More than once my father, arrived home - we knew he had been in a fight, but we also knew he was equipped to handle himself. Once, he was assaulted by a bully who unprovoked; attacked him with his wife, and children watching. On one occasion, my father was in the car, when the man pushed himself into the window and started punching him, I was behind and grabbed the mans hair in my fists, and scratched him with my nails; I was about 9, which did not help Dad... my brother was yelling and practically on top of me fearlessly, he wanted to protect his dad, he was so little, with the most perfect nose!
I had a female friend, a puckish smile, sharp witted, cruel at times; who unremittingly exhibited all the tendencies, without accepting accountability, apology, or ownership of her appalling behaviour. When I met her I was the form captain, and many times took her aside, and index finger in her pugnacious scowling face, I myself frowning like the Grim Reaper, stated in no uncertain terms, I disapproved of her bullying
poor clumsy, awkward, Shashi! At the same time, I wanted to hug her; something made me think she was herself troubled; she had innocence in her reckless audacity. Her sharp features and tiny body made her a little Hitler! She was only 4ft 10” at a stretch!
I kept forgiving her from our first meetings to the last, but the ruinous drama she created, incited, enjoyed, was bewildering to others. What was fascinating was that she really relished her perceived power over her weaker objects of attention, who she felt an intellectual superiority over. Please note, she is also a wonderful, comedic genius, bright, articulate, intelligent... but I am stating the factual aspect of her dark side...
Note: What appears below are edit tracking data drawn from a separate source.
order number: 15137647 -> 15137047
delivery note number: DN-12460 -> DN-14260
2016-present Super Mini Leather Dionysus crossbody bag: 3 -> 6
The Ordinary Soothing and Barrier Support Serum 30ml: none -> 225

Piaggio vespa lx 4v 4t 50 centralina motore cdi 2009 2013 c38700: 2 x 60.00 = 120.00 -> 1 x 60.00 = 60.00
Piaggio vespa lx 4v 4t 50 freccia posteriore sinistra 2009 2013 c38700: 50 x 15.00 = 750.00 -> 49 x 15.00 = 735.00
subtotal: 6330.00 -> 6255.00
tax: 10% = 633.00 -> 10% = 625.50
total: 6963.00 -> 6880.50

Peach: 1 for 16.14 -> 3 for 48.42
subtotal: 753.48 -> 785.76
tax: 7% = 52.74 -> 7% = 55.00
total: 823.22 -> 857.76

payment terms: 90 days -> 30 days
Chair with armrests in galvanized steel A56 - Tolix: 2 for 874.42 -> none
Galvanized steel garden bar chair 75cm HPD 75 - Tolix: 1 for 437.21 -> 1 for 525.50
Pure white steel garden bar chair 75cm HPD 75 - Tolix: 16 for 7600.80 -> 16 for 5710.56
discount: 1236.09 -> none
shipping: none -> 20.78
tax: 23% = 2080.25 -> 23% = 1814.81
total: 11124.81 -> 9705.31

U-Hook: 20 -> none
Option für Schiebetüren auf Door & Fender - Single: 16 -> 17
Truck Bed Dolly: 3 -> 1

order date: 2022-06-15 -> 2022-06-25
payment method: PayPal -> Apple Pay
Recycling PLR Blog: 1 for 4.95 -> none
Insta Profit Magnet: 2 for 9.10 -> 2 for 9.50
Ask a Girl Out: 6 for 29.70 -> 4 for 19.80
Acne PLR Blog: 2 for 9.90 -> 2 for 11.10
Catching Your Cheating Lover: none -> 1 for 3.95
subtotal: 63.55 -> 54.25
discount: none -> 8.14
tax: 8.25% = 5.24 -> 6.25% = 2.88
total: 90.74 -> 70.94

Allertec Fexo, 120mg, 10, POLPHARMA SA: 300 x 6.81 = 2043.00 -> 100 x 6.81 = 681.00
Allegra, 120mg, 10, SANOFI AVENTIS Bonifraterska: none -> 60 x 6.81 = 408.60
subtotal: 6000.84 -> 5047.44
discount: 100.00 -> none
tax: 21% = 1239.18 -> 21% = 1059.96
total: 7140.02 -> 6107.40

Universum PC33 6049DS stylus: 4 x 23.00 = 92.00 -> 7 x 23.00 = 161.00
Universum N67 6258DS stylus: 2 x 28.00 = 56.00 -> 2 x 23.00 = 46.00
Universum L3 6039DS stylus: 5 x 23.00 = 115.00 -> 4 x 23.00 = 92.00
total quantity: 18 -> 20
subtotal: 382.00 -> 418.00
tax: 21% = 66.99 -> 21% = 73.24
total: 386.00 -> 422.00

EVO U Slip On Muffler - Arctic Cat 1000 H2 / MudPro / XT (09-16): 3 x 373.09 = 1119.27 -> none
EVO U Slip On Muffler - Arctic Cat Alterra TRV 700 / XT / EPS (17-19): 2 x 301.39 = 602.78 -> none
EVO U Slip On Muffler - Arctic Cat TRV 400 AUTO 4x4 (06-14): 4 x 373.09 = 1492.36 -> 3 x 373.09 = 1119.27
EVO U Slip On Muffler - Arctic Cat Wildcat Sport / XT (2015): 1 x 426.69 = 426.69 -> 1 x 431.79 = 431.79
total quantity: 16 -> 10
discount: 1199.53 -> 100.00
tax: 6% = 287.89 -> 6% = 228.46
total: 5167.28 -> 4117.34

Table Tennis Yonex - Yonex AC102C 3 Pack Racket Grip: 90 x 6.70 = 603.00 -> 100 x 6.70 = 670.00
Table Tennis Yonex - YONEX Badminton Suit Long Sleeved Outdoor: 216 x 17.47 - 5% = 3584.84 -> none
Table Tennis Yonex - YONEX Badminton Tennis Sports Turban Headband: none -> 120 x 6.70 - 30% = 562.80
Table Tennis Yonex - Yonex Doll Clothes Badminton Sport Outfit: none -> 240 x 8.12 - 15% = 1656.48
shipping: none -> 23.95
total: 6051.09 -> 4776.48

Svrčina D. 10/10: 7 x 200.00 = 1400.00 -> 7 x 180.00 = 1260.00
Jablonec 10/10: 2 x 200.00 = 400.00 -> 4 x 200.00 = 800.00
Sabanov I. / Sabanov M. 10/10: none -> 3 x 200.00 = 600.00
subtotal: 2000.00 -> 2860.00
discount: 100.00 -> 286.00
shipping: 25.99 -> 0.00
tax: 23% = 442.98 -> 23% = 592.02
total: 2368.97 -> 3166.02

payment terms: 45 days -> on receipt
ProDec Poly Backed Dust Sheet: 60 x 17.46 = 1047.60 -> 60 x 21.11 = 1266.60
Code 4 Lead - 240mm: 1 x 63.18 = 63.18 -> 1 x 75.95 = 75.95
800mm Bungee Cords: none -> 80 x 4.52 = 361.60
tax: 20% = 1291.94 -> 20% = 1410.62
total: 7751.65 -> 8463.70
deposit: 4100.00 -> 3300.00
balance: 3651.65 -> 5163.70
Yet in a heartbeat, against all my friends best intentions for me, I would put my arms around like a big sister, (though we are the same age) kiss her on the forehead and wish her inner strength and courage to overcome these weaknesses, however she lacks the integrity to redeem herself.
However, perhaps if she reads this and has finally grown up, she can know all is forgiven, and I love her still, but so many ‘spiteful, malicious’ incidents that she thinks were funny, are beyond compute.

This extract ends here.